## Task description
Go through the lines below and copy each one that holds the string "hours".
-------- Supplied material --------
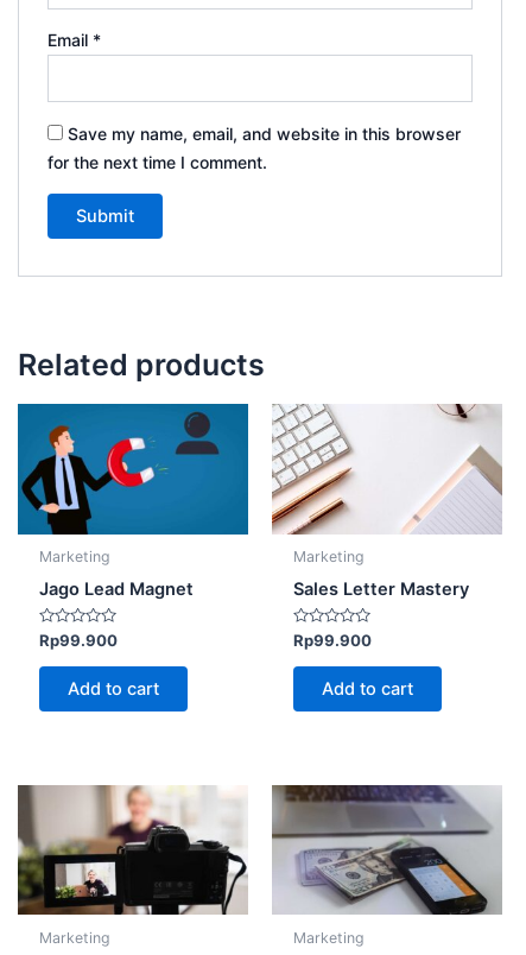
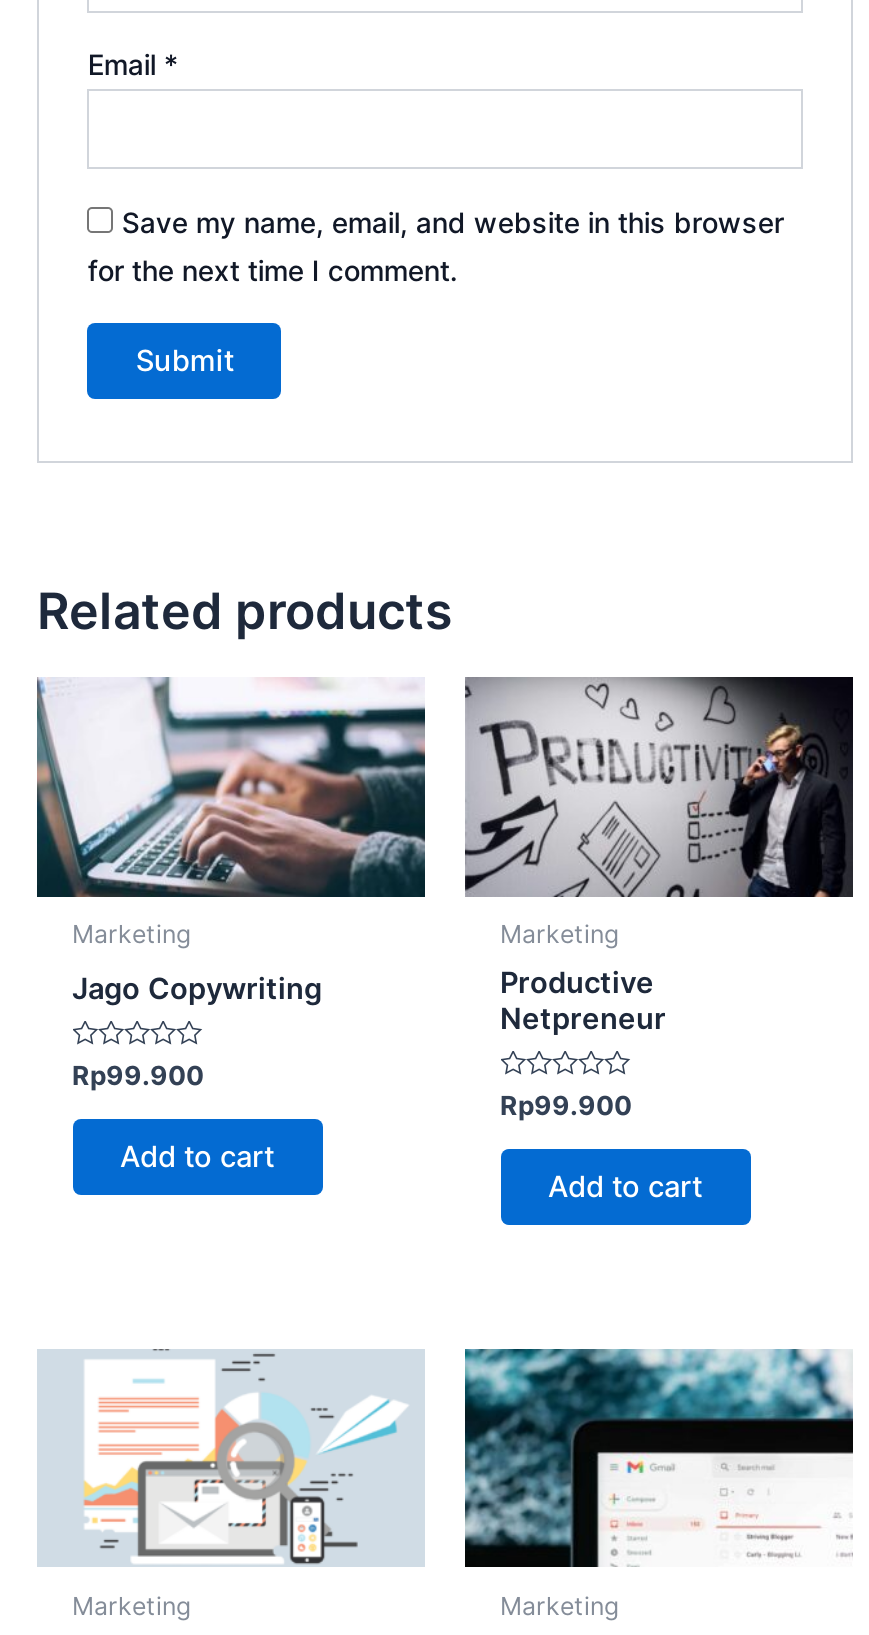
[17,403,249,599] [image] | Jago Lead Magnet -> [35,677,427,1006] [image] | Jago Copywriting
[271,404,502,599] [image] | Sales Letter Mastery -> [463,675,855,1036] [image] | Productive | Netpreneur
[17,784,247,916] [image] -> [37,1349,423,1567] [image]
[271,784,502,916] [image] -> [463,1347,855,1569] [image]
--------
-------- Supplied material --------
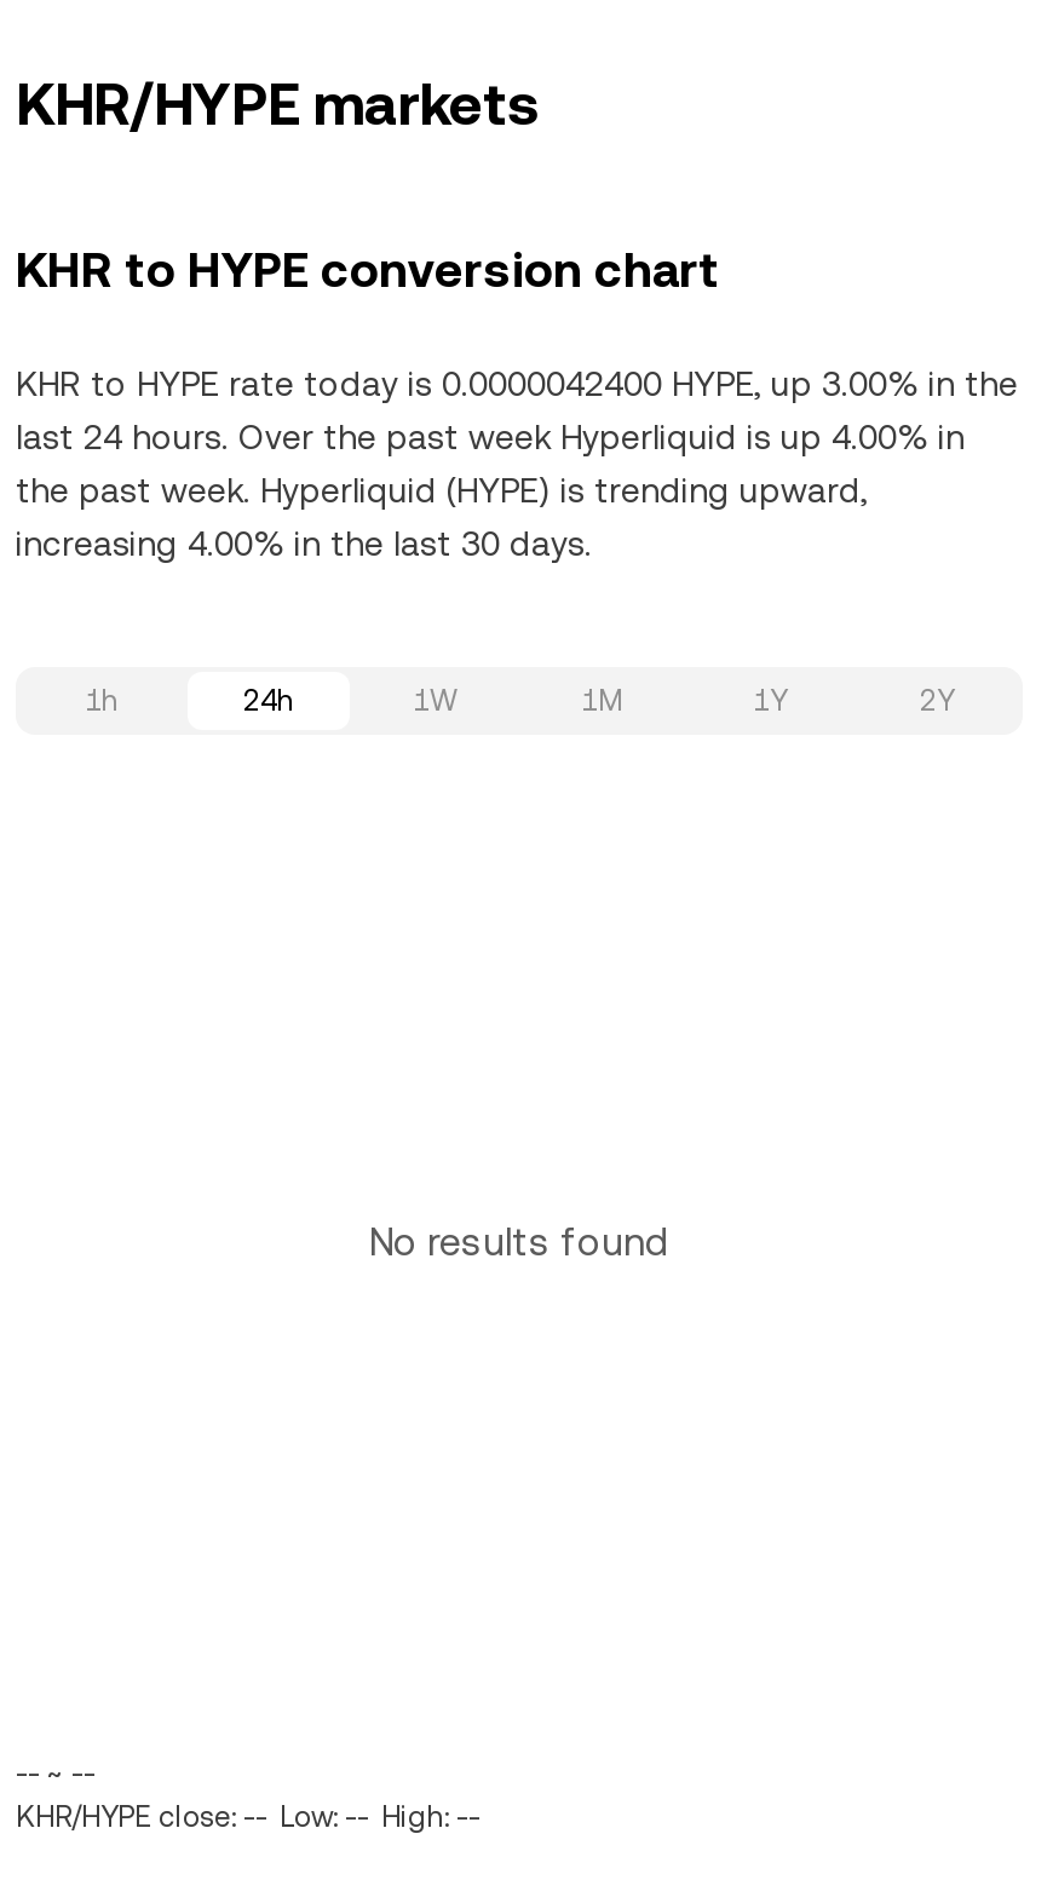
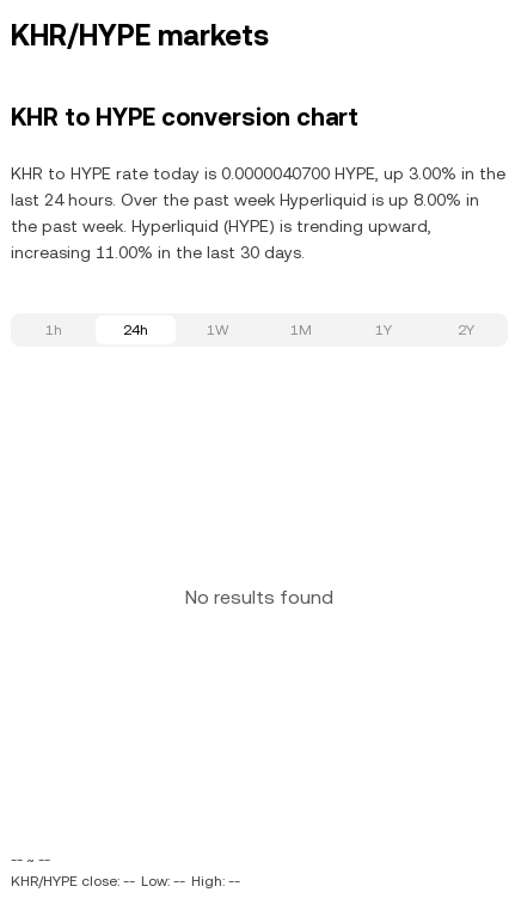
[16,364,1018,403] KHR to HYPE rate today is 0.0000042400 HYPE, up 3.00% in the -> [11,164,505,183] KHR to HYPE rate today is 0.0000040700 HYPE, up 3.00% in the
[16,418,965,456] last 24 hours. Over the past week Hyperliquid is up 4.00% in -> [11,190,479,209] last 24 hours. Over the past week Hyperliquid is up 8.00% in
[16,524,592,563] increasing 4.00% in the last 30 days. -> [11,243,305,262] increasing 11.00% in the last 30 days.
--------
-------- Supplied material --------
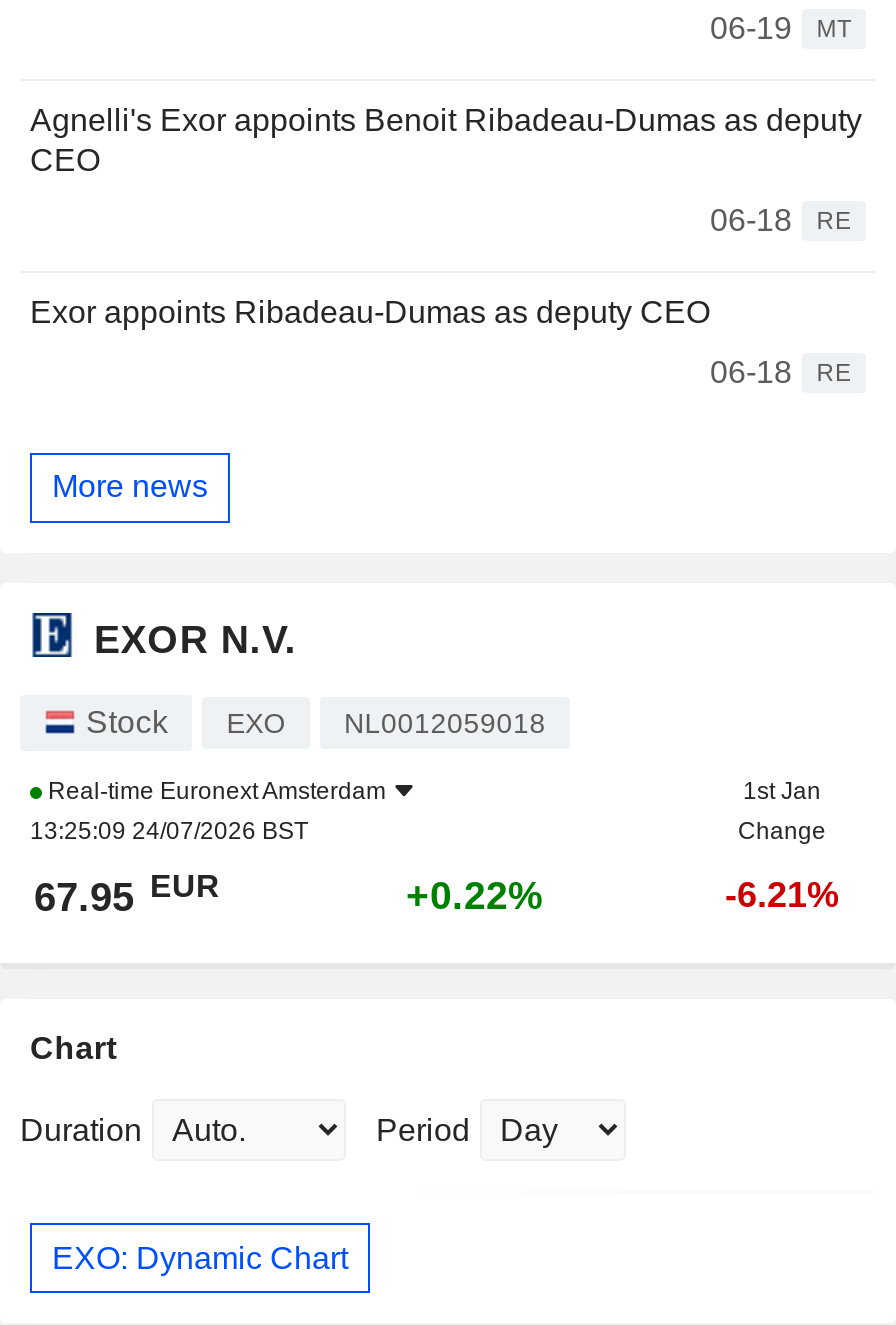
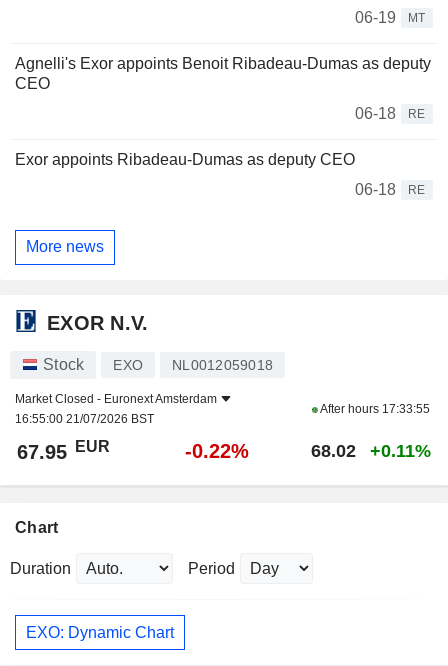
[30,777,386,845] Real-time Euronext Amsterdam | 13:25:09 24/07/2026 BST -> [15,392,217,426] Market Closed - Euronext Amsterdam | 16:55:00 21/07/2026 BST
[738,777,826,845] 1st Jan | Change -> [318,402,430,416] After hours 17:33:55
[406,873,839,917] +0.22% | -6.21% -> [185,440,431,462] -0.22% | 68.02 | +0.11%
--------
## Result of this exercise
[16,418,965,456] last 24 hours. Over the past week Hyperliquid is up 4.00% in -> [11,190,479,209] last 24 hours. Over the past week Hyperliquid is up 8.00% in
[738,777,826,845] 1st Jan | Change -> [318,402,430,416] After hours 17:33:55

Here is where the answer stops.